Who is the happiest of them all?

Turns out the answer is clergy.

According to the BBC, the government is beginning to include measures of happiness in what it attempts to do and part of that has been trying to quantify who the happiest people are in society. Turns out the answer at the top of the list is “vicars/priests”.

I’m not at all surprised. Oh, but there’s so much to say about it – not least the fact that I know plenty of clergy who are very far from happy. My hunch is that those who are unhappy in this job tend not to be unhappy about the essence of the job and are frustrated because they can’t vicar enough to fulfil the hopes that they once had. (My apologies for verbing the noun in that last sentence).

The list itself is fascinating as it lists job categories by average income too. Second most happy people are CEOs bringing in lots of dosh.

Here’e the top ten happy categories:

(Rank) Occupation Mean income (£s)
(1) Clergy 20,568
(2) Chief executives and senior officials 117,700
(3) Managers and proprietors in agriculture and horticulture 31,721
(4) Company secretaries 18,176
(5) Quality assurance and regulatory professionals 42,898
(6) Health care practice managers 31,267
(7) Medical practitioners 70,648
(8) Farmers 24,520
(9) Hotel and accommodation managers and proprietors 32,470
(10) Skilled metal, electrical and electronic trades supervisors 35,316

I’ve been asking myself why it is that clergy come out at the top. Some combination of the following factors is probably at work:

  • Very high degree of autonomy – notwithstanding bishops, presbyteries and other forms of oversight, clergy have to be very self-motivated.
  • We are in the joy business.
  • There’s a relatively high level of vocational testing before you get in – the churches try to select those who are most likely to cope with a very odd life.
  • High satisfaction levels around being with people in trauma and emotional need – you know you are doing good very often
  • High level of variety in daily life.
  • It is a life not a job.
  • Inner calling is a greater motivator than money – you don’t go into it for more money.
  • Lots of opportunity to develop a life where internal reflection allows you to work through your own stuff.
  • The job involves telling people they are loved and learning how much you yourself are loved too.
  • You get to walk into places and situations where others are frightened and help them deal with their fears.
  • Worship.

I’ll write sometime about why clergy are not happy. But for today, I’d be interested in any further comments about why clergy are happy.

Anyone?

Comments

  1. Suz Cate says

    I spend a lot of time thanking God (we do get asked to pray aloud quite frequently) and asking for the presence of the Holy Spirit. It is always joyful when She shows up: sometimes giddy, sometimes serene in the face of great adversity, sometimes a quiet effervescence, but always joyful. And then there are the shiny black shoes.

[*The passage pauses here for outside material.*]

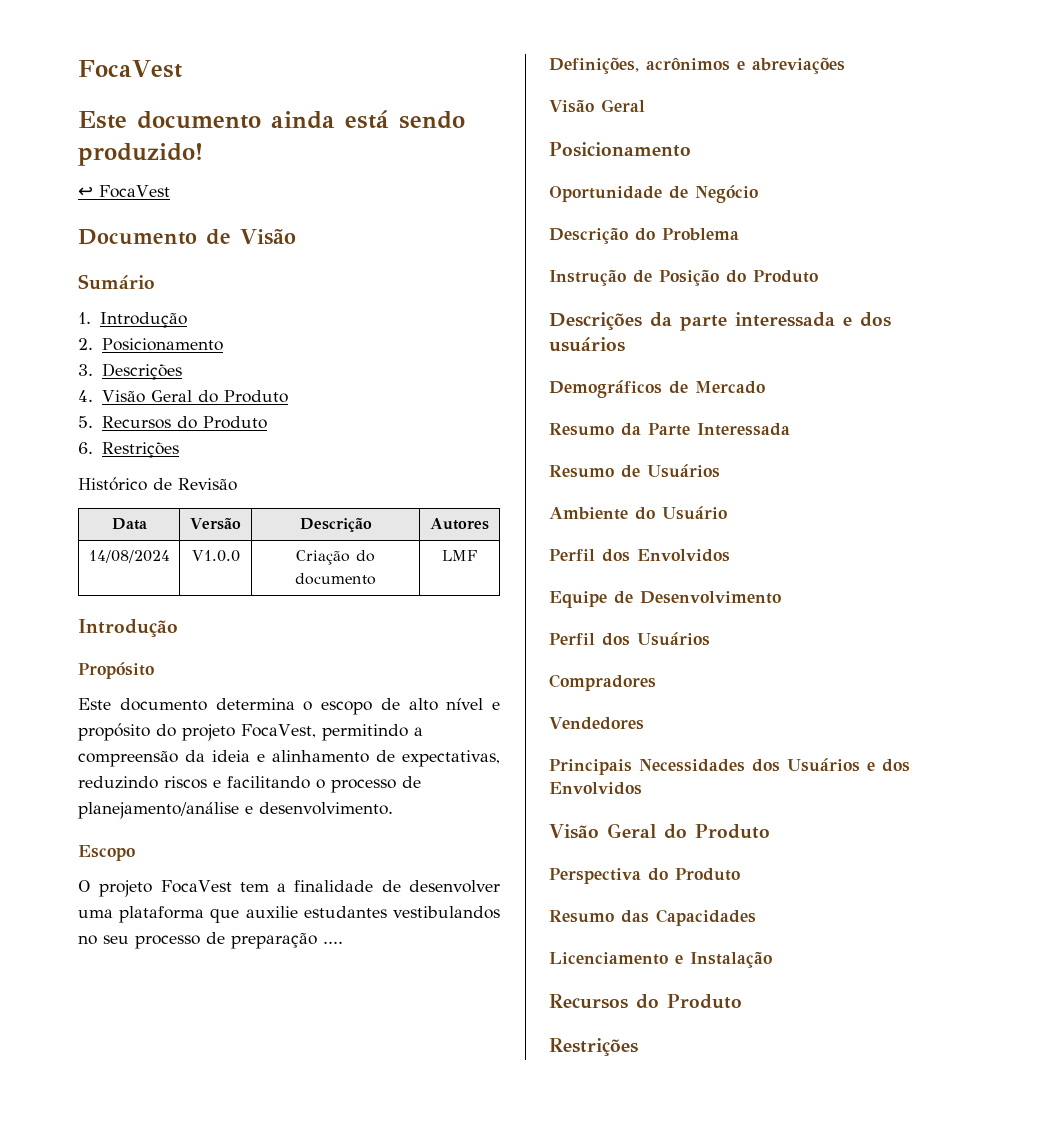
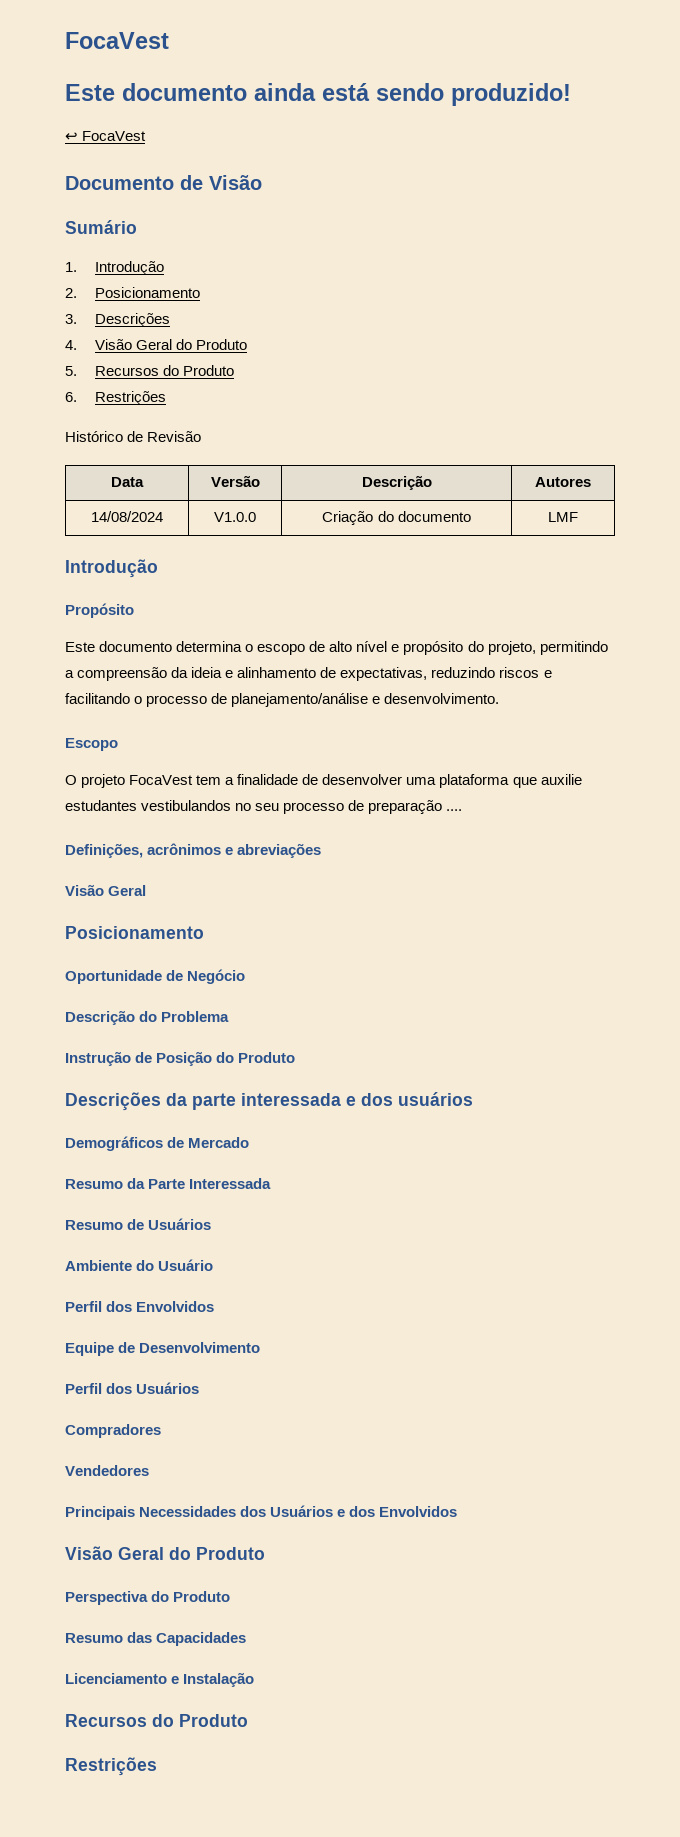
- Este documento determina o escopo de alto nível e propósito do projeto FocaVest, permitindo a compreensão da ideia e alinhamento de expectativas, reduzindo riscos e facilitando o processo de planejamento/análise e desenvolvimento.
+ Este documento determina o escopo de alto nível e propósito do projeto, permitindo a compreensão da ideia e alinhamento de expectativas, reduzindo riscos e facilitando o processo de planejamento/análise e desenvolvimento.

  2. The mean annual average pay for full-time workers, according to the ONS, is around £26,500.

    The mean and median of the incomes in the full table are both £137,500.

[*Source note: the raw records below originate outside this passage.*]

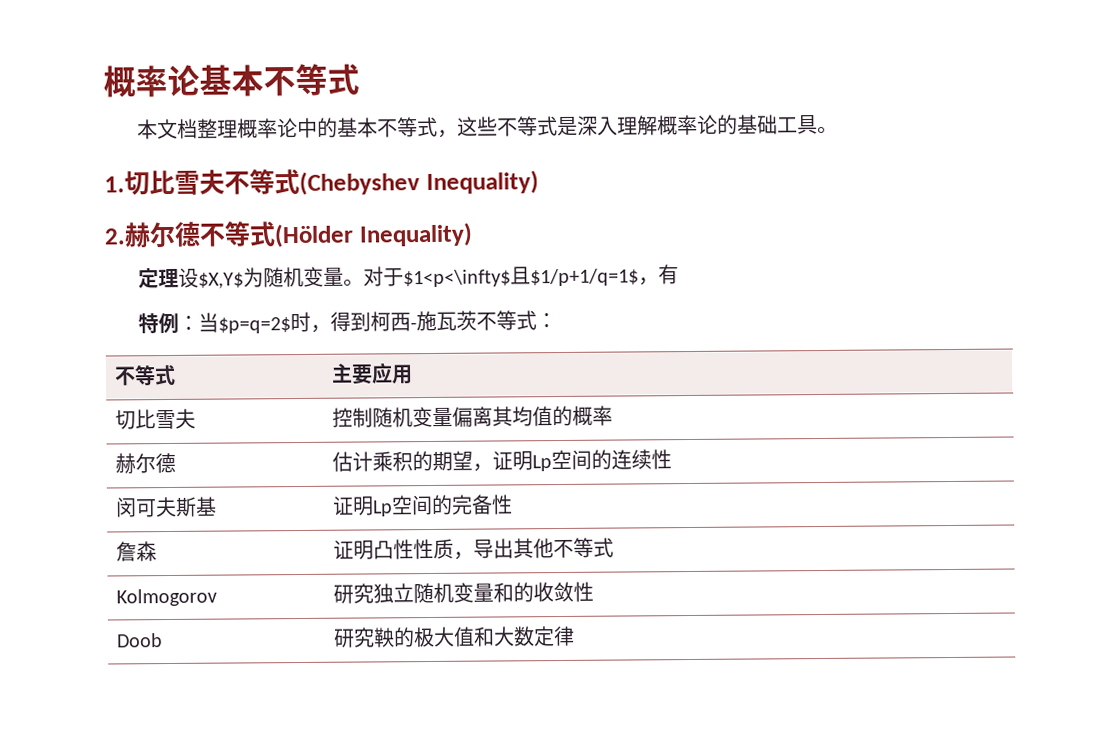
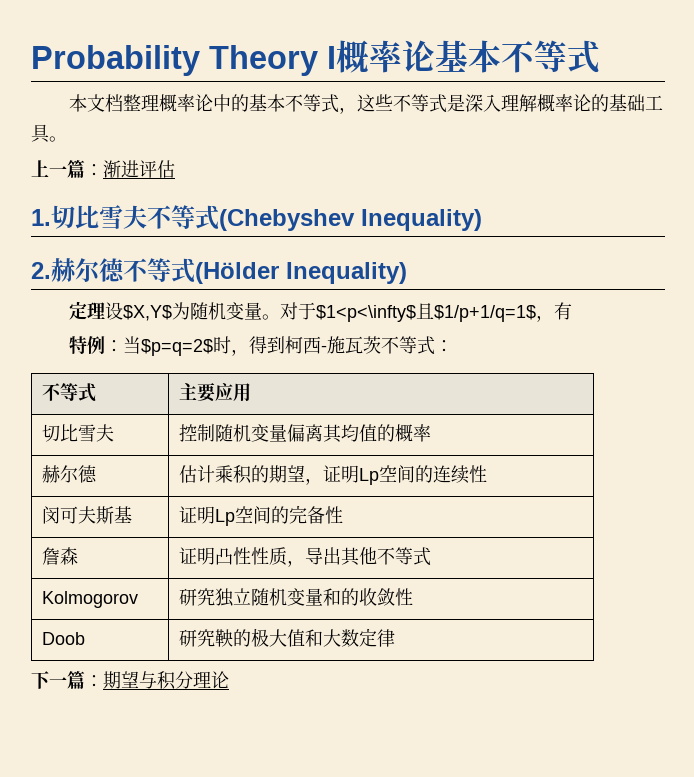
- 概率论基本不等式
+ Probability Theory I概率论基本不等式
+ 上一篇：渐进评估
+ 下一篇：期望与积分理论

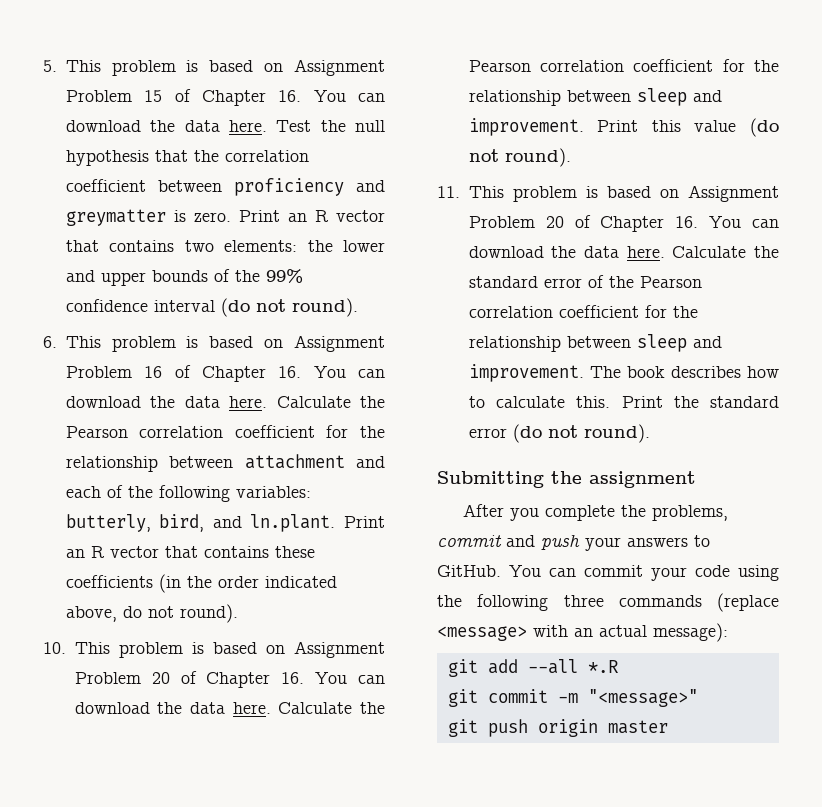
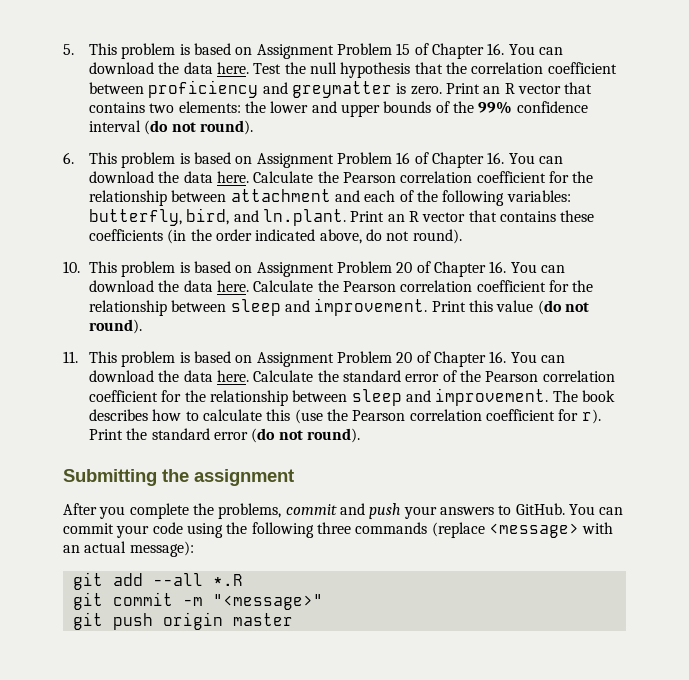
- Calculate the Pearson correlation coefficient for the relationship between attachment and each of the following variables: butterly, bird, and ln.plant. Print an R vector that contains these coefficients (in the order indicated above, do not round).
+ Calculate the Pearson correlation coefficient for the relationship between attachment and each of the following variables: butterfly, bird, and ln.plant. Print an R vector that contains these coefficients (in the order indicated above, do not round).
- The book describes how to calculate this.
+ The book describes how to calculate this (use the Pearson correlation coefficient for r).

    The satisfaction in the full table has a variance of merely 4%.

    It is very open to debate, with appropriate weightings for the number of people in each job category, whether the variance or deductions are significant.

    Seems I’m the 147th least-happy… :/

  3. Roderick Mackin says

    Experiment demand effect. Both CEO’s and clergy realize the power of positive thinking. As General Colin Powell once said, “Optimism is a force multiplier.” Thus to be who they are, living into their vocation, happiness is obligatory,satisfaction is non-negotiable.

    Are you happy? ” I’m clergy/CEO aren’t I.”

    CEO’s inevitably claim that the dosh is only a way of keeping score and is in itself irrelevant – a side effect of the game, useful only for ranking ones self with peers.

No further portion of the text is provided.